**Activity:** Quote the records that follow in full, leaving the pictures out.

**Records to use:**
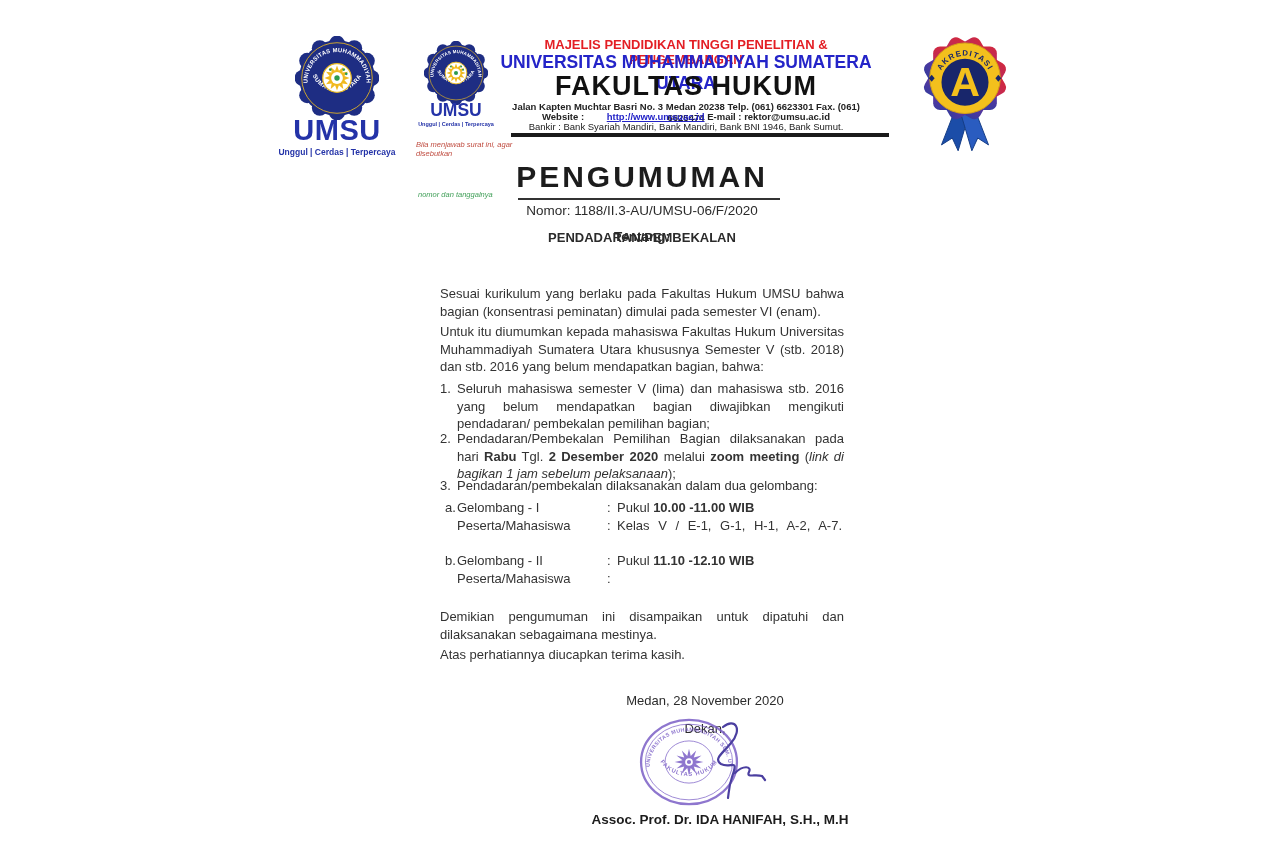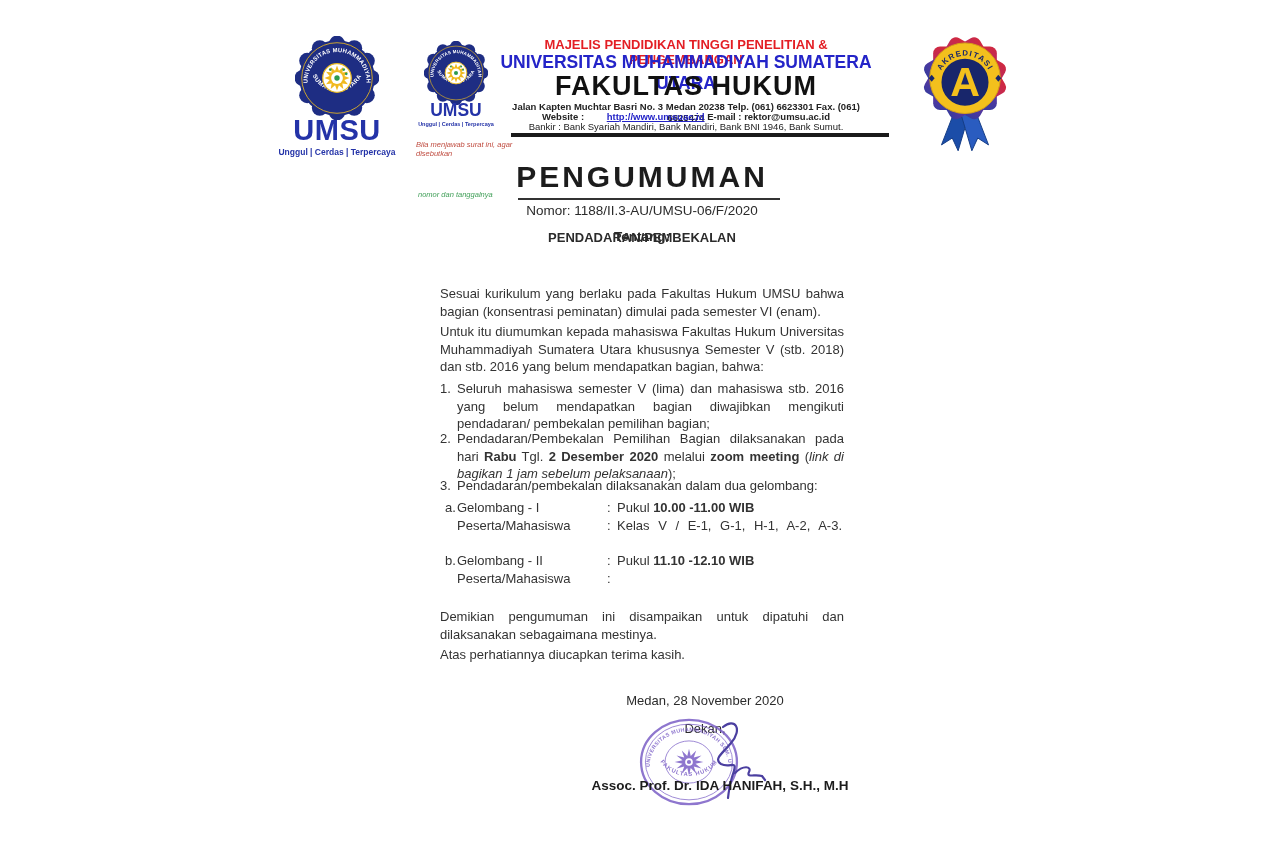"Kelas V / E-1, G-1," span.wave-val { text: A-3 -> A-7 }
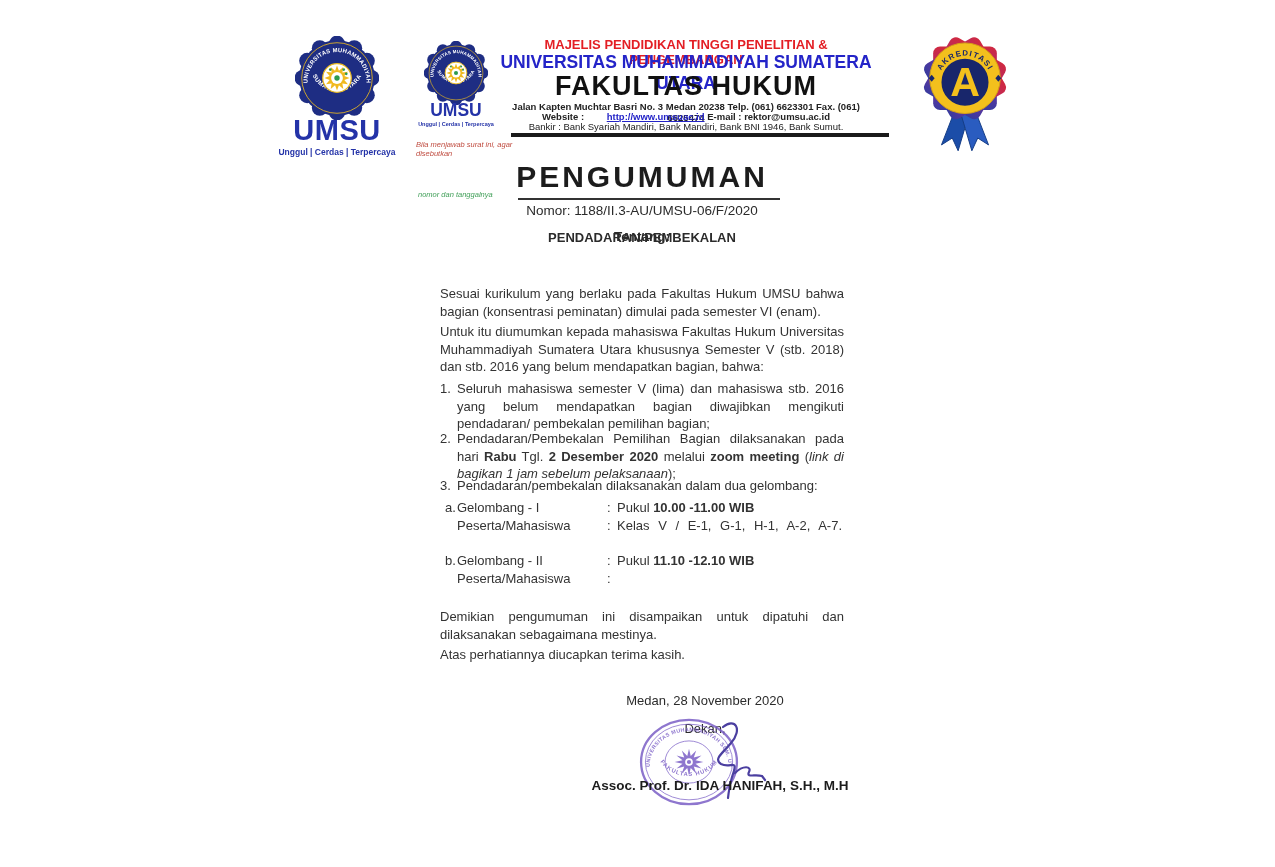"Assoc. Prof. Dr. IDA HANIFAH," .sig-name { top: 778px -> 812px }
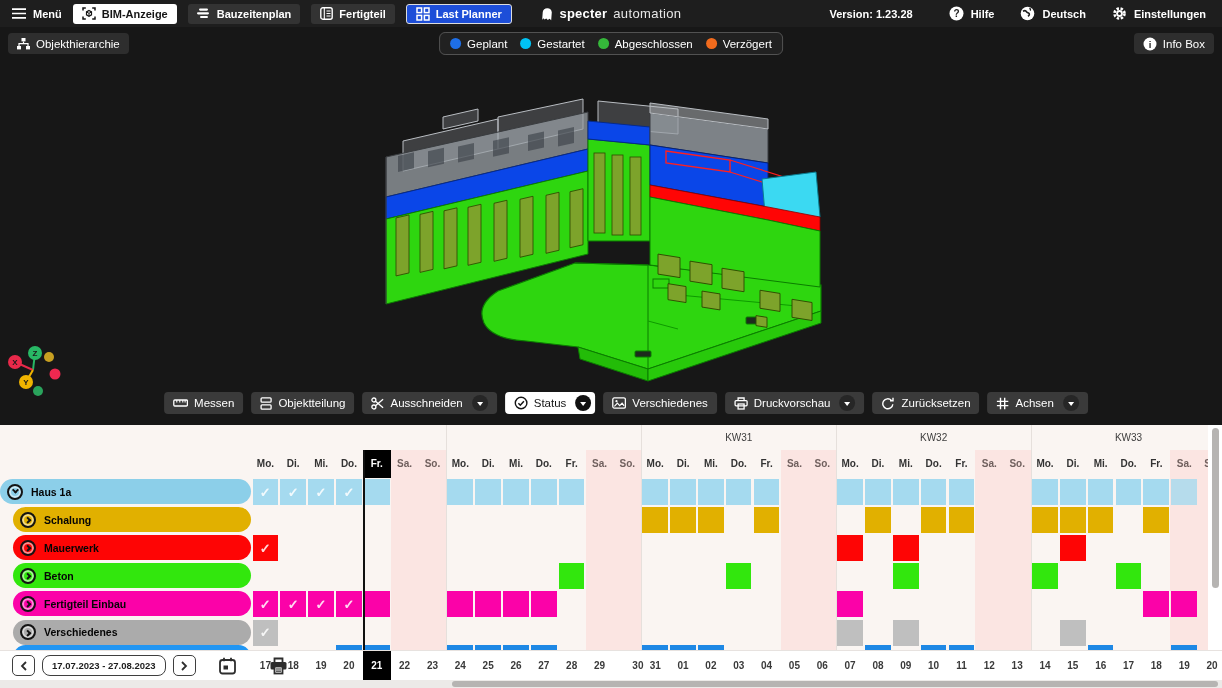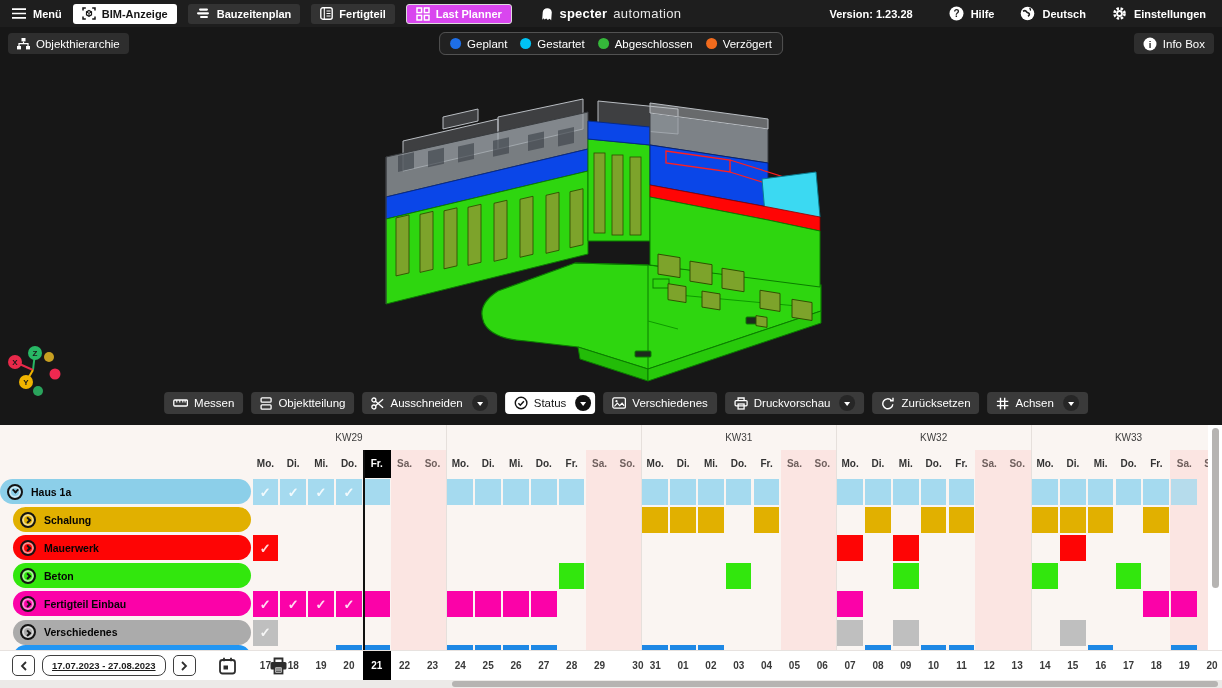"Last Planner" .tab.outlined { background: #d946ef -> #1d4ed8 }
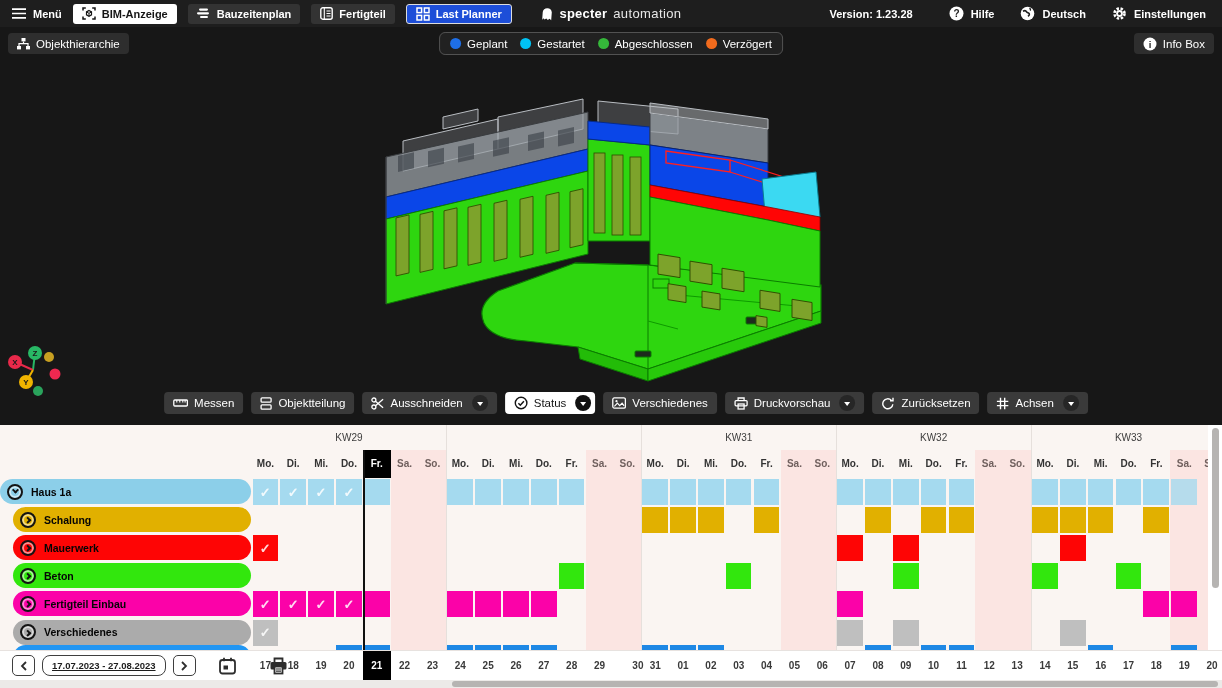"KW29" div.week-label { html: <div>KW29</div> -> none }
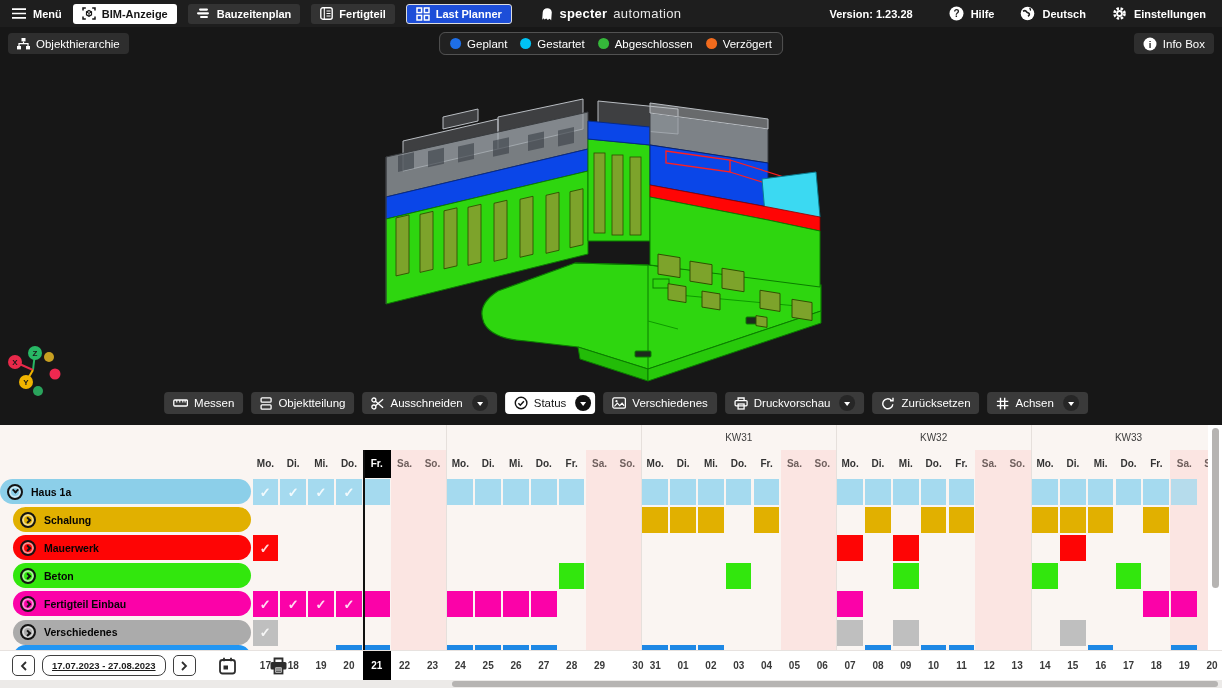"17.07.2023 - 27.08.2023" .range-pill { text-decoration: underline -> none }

**Answer box:**
"Kelas V / E-1, G-1," span.wave-val { text: A-3 -> A-7 }
"Assoc. Prof. Dr. IDA HANIFAH," .sig-name { top: 778px -> 812px }
"Last Planner" .tab.outlined { background: #d946ef -> #1d4ed8 }
"KW29" div.week-label { html: <div>KW29</div> -> none }
"17.07.2023 - 27.08.2023" .range-pill { text-decoration: underline -> none }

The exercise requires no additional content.